Llegaron ante una alambrada de tela metálica. Al otro lado se alzaba una hilera oscura de árboles y, aún más lejos, las luces de una autopista, que cercaban el patio de recreo del instituto hacia el sur. No había forma de pasar. La única ruta consistía en rodear el perímetro y seguir la verja hasta la entrada principal. Caminaban entre hierba sin segar, todavía mojada a causa de la tormenta, y tenían empapados los zapatos y pantalones. Volvieron a salir cerca de los puestos de comida y la mesa de picnic donde habían cenado. Desde allí, Wolgast vio la salida, a unos treinta metros de distancia. El corazón martilleaba en su pecho. Se detuvo para echar un rápido vistazo a la escena. No vio a Doyle.

—Directos hacia la salida —dijo a Amy—. Ni siquiera levantes la vista.

—¡Eh, jefe!

Wolgast se quedó de piedra. Doyle los alcanzó corriendo, mientras señalaba su reloj.

—Pensaba que habías dicho una hora, jefe.

Wolgast contempló su anodino rostro del Medio Oeste.

—Creí que te habías extraviado —dijo—. Íbamos a buscarte.

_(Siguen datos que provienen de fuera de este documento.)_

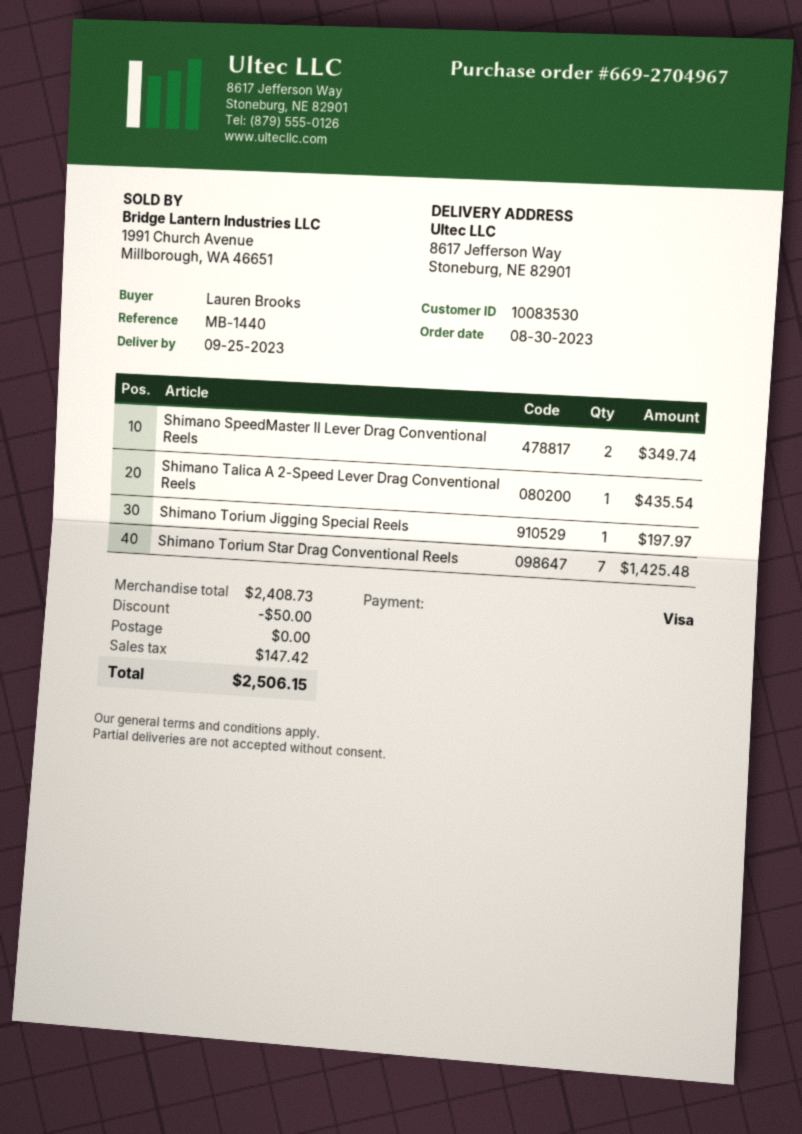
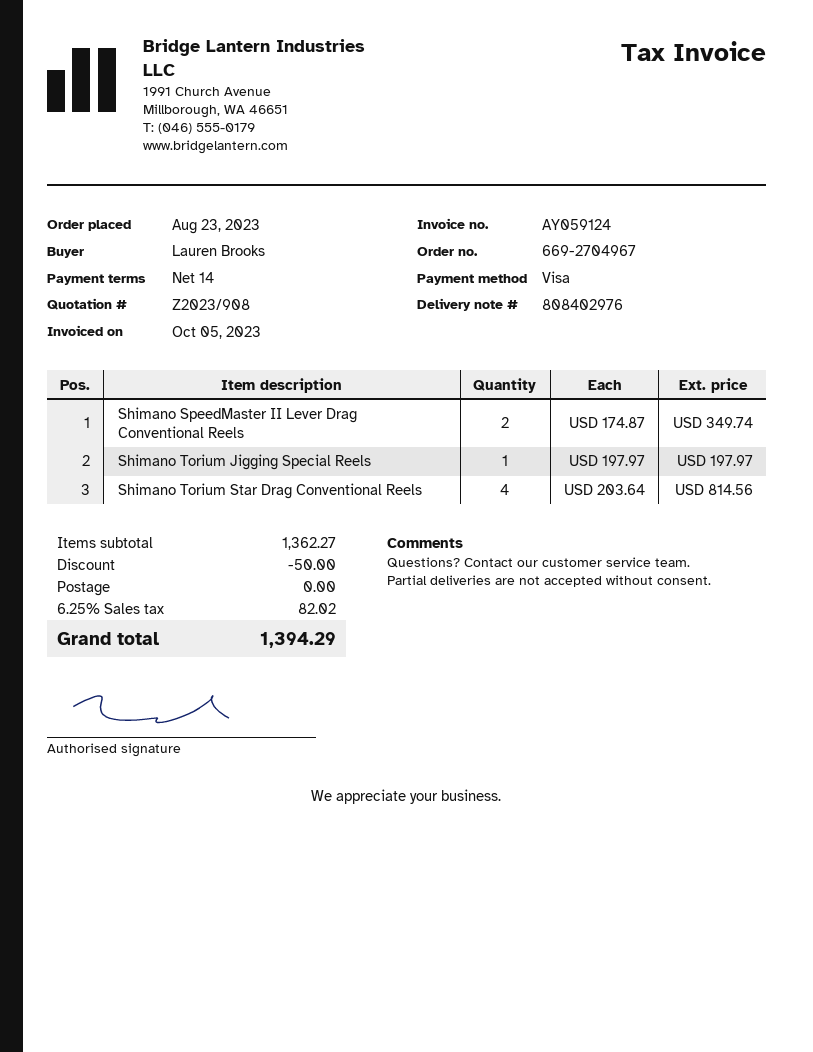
order date: 2023-08-30 -> 2023-08-23
Shimano Talica A 2-Speed Lever Drag Conventional Reels: 1 for 435.54 -> none
Shimano Torium Star Drag Conventional Reels: 7 for 1425.48 -> 4 for 814.56
subtotal: 2408.73 -> 1362.27
tax: 147.42 -> 82.02
total: 2506.15 -> 1394.29

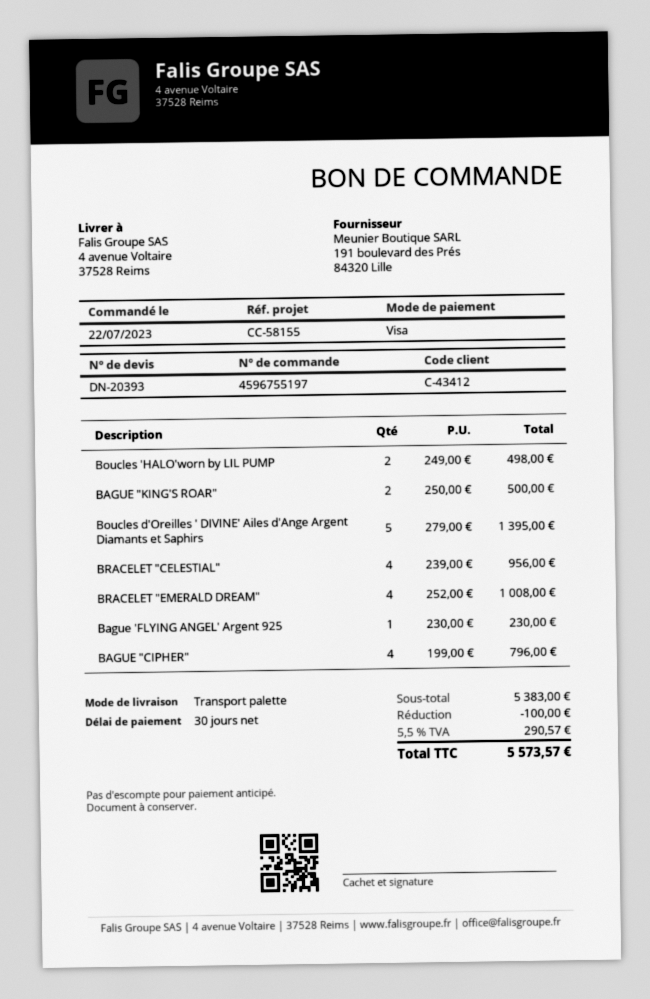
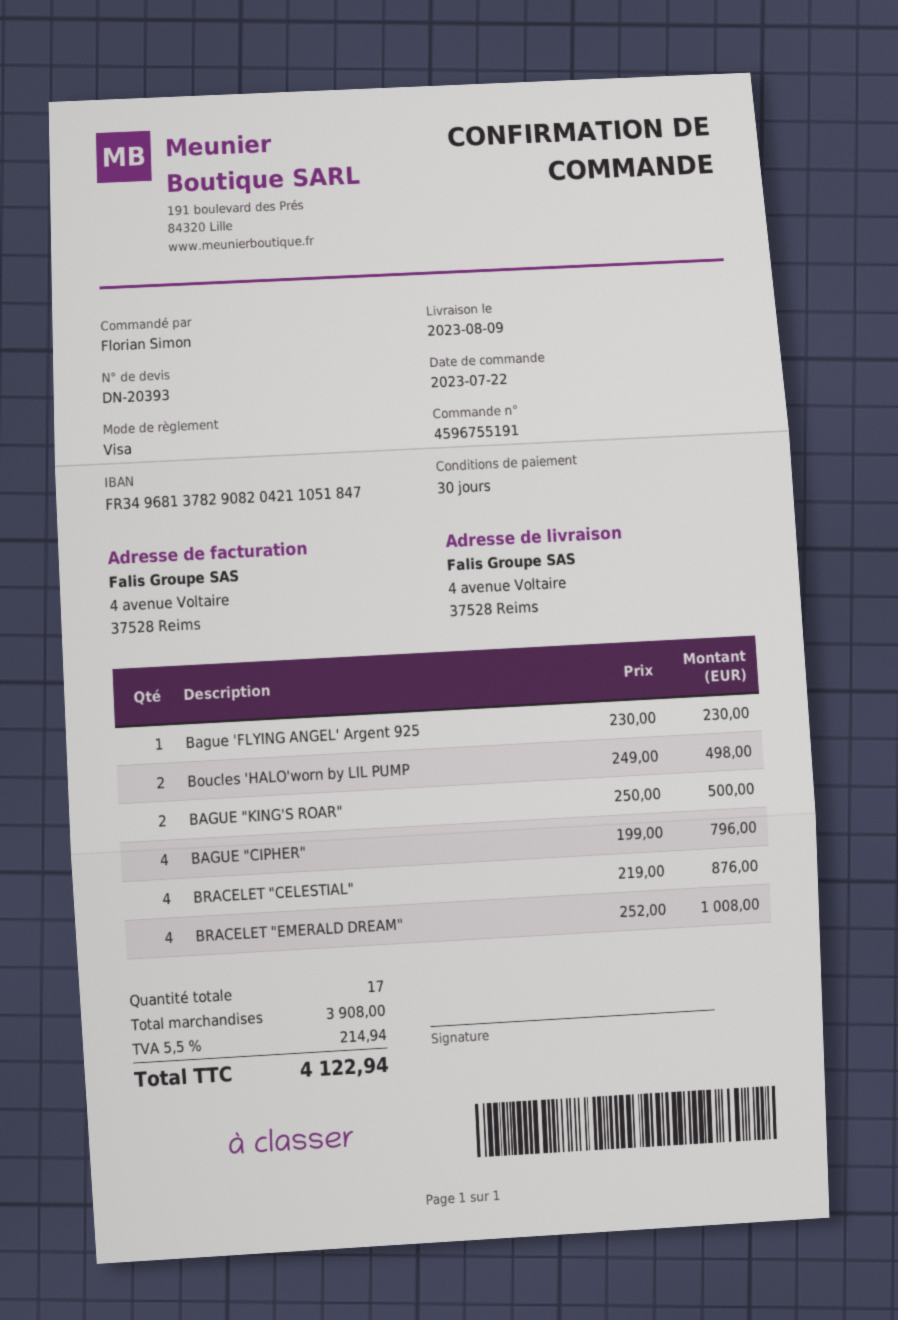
order number: 4596755197 -> 4596755191
Boucles d'Oreilles ' DIVINE' Ailes d'Ange Argent Diamants et Saphirs: 5 x 279.00 = 1395.00 -> none
BRACELET "CELESTIAL": 4 x 239.00 = 956.00 -> 4 x 219.00 = 876.00
subtotal: 5383.00 -> 3908.00
discount: 100.00 -> none
tax: 5.5% = 290.57 -> 5.5% = 214.94
total: 5573.57 -> 4122.94

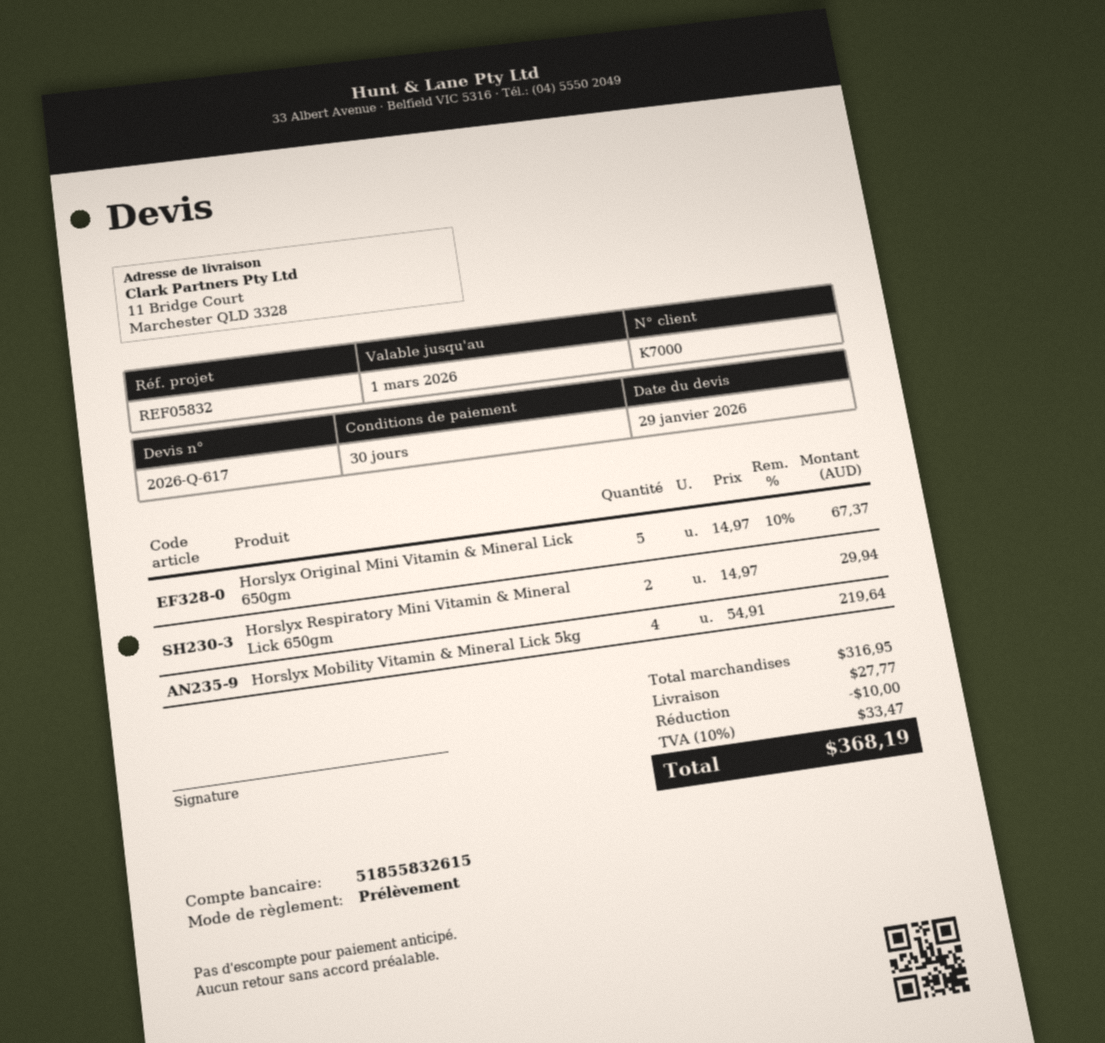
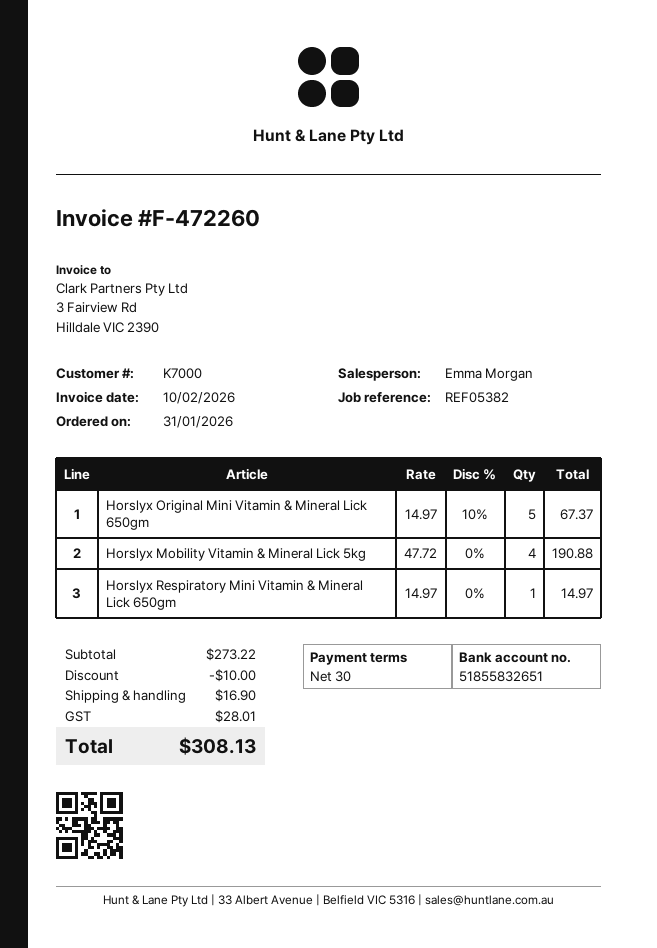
reference: REF05832 -> REF05382
bank account: 51855832615 -> 51855832651
Horslyx Respiratory Mini Vitamin & Mineral Lick 650gm: 2 x 14.97 = 29.94 -> 1 x 14.97 = 14.97
Horslyx Mobility Vitamin & Mineral Lick 5kg: 4 x 54.91 = 219.64 -> 4 x 47.72 = 190.88
subtotal: 316.95 -> 273.22
shipping: 27.77 -> 16.90
tax: 33.47 -> 28.01
total: 368.19 -> 308.13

Doyle echó un rápido vistazo a la cervecería.

—Bien, ya sabes —dijo—. Me enzarcé en una pequeña conversación. —Sonrió, un poco con aspecto culpable—. Estupenda gente la de aquí. Les gusta mucho hablar. —Señaló los pantalones mojados de Wolgast—. ¿Qué te ha pasado? Estás hecho un asco.

Por un momento, Wolgast no dijo nada.

—Charcos. —Se esforzó por no apartar la vista, por sostener la mirada de Doyle—. La lluvia.

Existía otra posibilidad, quizá, si conseguía distraer a Doyle mientras iban hacia el Tahoe. Pero Doyle era más joven y fuerte, y Wolgast se había dejado el arma en el coche.

—La lluvia —repitió Doyle. Cabeceó, y Wolgast leyó en su rostro que lo sabía. Lo había sabido desde el primer momento. La cervecería había sido una prueba, una trampa. Nunca los había perdido de vista, ni por un segundo—. Entiendo. Bien, tenemos un trabajo que hacer. ¿Verdad, jefe?

—Phil…

—No. —Habló con voz tranquila. No era amenazadora, sino que se limitaba a exponer los hechos—. Ni se te ocurra decirlo. Somos compañeros, Brad. Tenemos que irnos.

Todas las esperanzas de Wolgast se derrumbaron en su interior. Seguía aferrando la mano de Amy. No se atrevió a mirarla. «Lo siento», pensó, y envió este mensaje a través de la mano. «Lo siento». Y juntos, con Doyle cinco pasos detrás de ellos, atravesaron la salida en dirección al aparcamiento.

Ninguno de ellos reparó en el hombre que los seguía con la mirada. Era un policía del estado de Oklahoma que libraba aquel día, y que dos horas antes había visto el telegrama en el que se informaba del secuestro de una niña por dos varones caucasianos en el zoo de Memphis, antes de fichar y encaminarse al instituto para recoger a su esposa y ver a sus hijos subir a los autos de choque.